Buy 'Clothing Retailing in China' now published in Issue 107, September-October 2003  
Report price: Euro 275.00; US$ 365.00  

With a population of 1.3 bn, China’s consumer market offers huge potential. Spending power in the country is growing rapidly as the economic boom continues. China’s “wealthy”—those earning more than Rmb100,000 a year (US$12,080)—amounted to an estimated 2.8 mn households by 2000, representing a major market for upmarket brands. Mass market brands, meanwhile, are being targeted at China’s quality- and price-conscious middle and lower-middle income earners (Rmb10,000-30,000 per annum), who numbered a further 150.5 mn households in 2000.

Although the retail market is still highly fragmented, large retail chains are developing through amalgamation. The leading retailer in China is now Bailian Group, which was formed by merging four Shanghai-based companies. Second in importance is the French-owned Carrefour supermarket chain.

Shopping malls are being developed at a rapid rate. In fact many city centres are now approaching saturation with too many retailers chasing too few customers. High rents are another problem. In the fourth quarter of 2002 the net rental for prime ground-floor retail space in Shanghai is reported to have averaged almost US$1,040 per m2 per annum. But as car ownership rises, the retail industry will have more flexibility in its choice of location. The development of retail centres outside the city centre is already gathering pace and offers scope for development.

Distribution remains a problem due to vast distances, poor infrastructure and state-control of the wholesale sector. But companies are starting to run their own distribution operations.
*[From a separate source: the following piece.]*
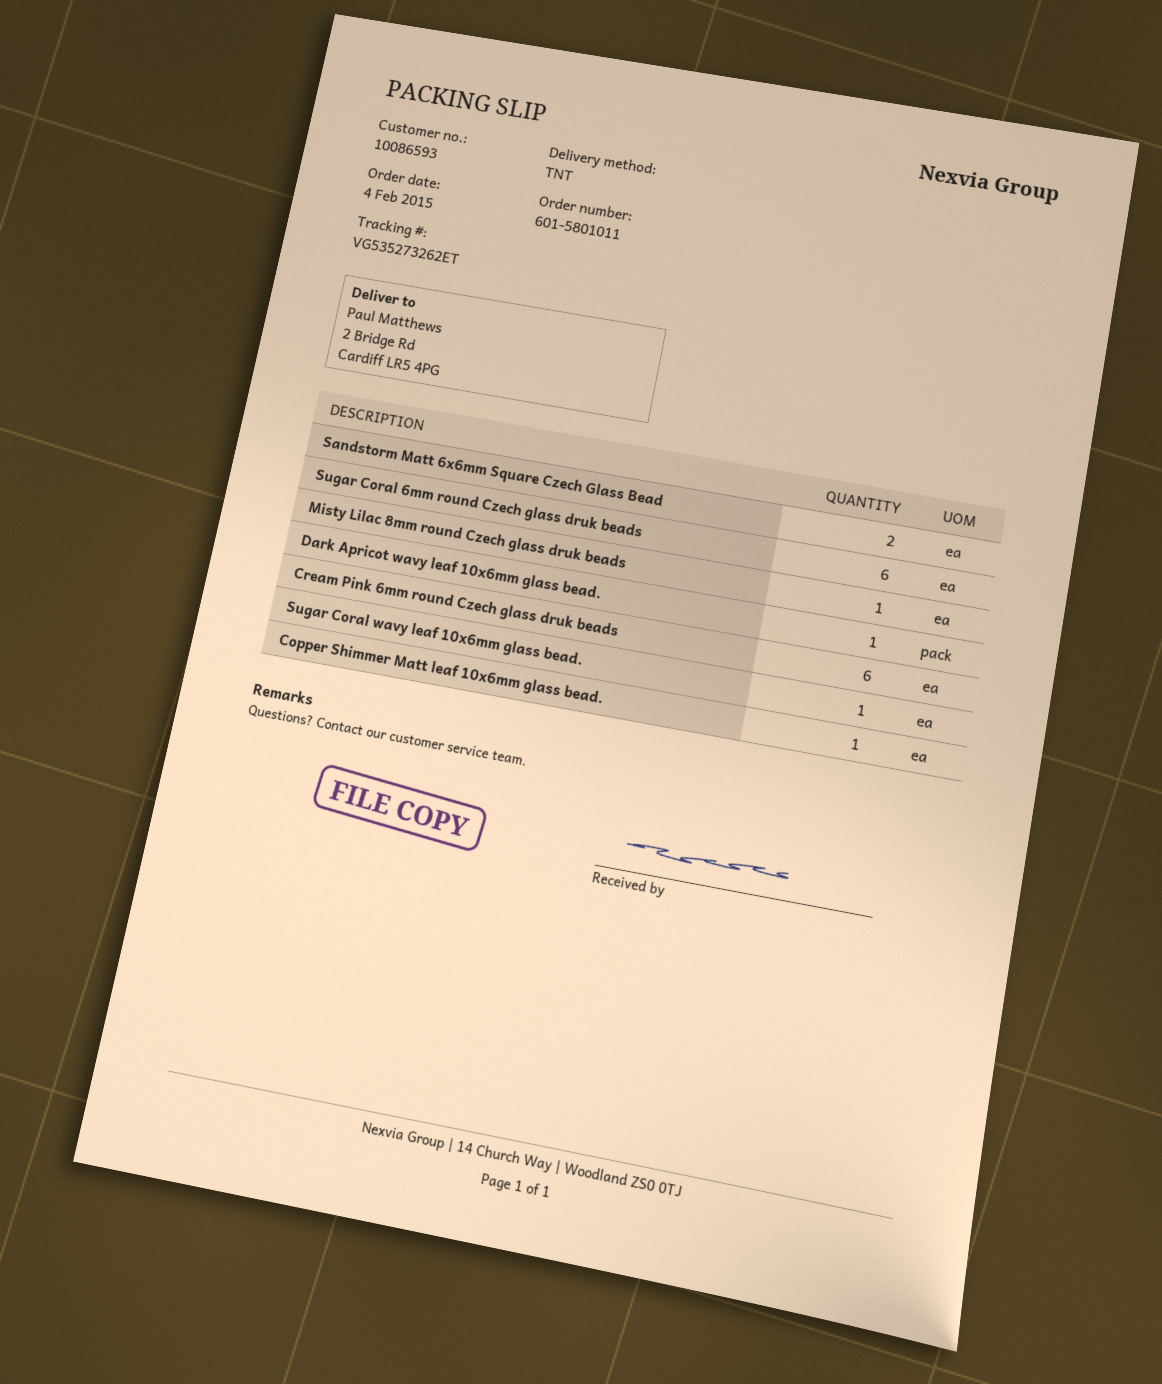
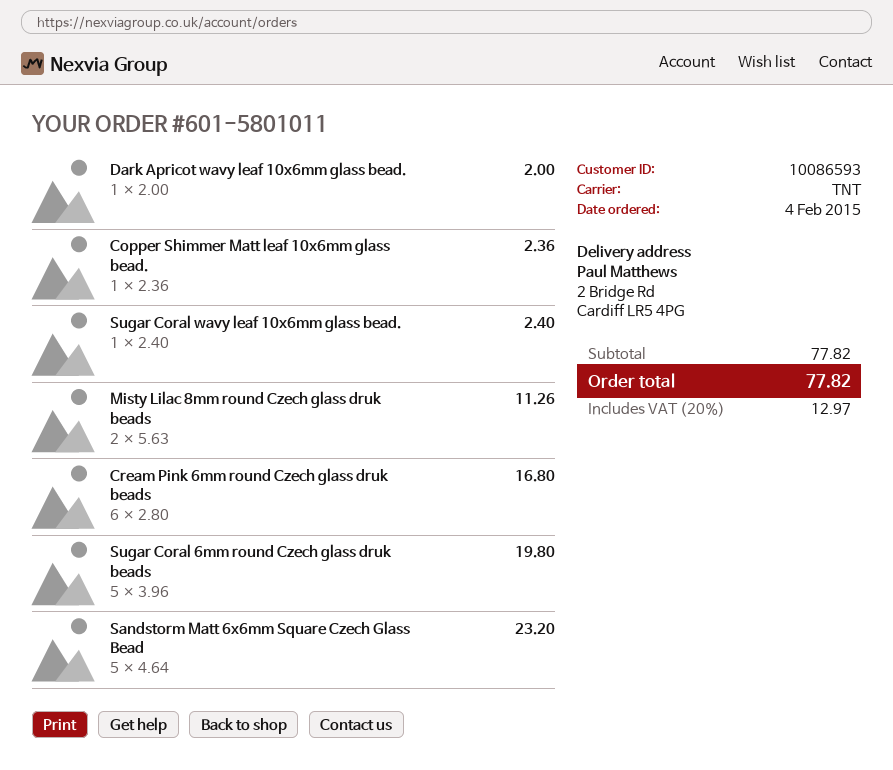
Sandstorm Matt 6x6mm Square Czech Glass Bead: 2 -> 5
Sugar Coral 6mm round Czech glass druk beads: 6 -> 5
Misty Lilac 8mm round Czech glass druk beads: 1 -> 2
Also, franchising represents an efficient solution in a country the size of China where distribution networks are costly. Other problems include contractbreaking, corruption, counterfeiting and government restrictions which prevent foreign retailers from operating wholly owned subsidiaries. But these problems are expected to diminish now that China has become a member of the World Trade Organisation (WTO).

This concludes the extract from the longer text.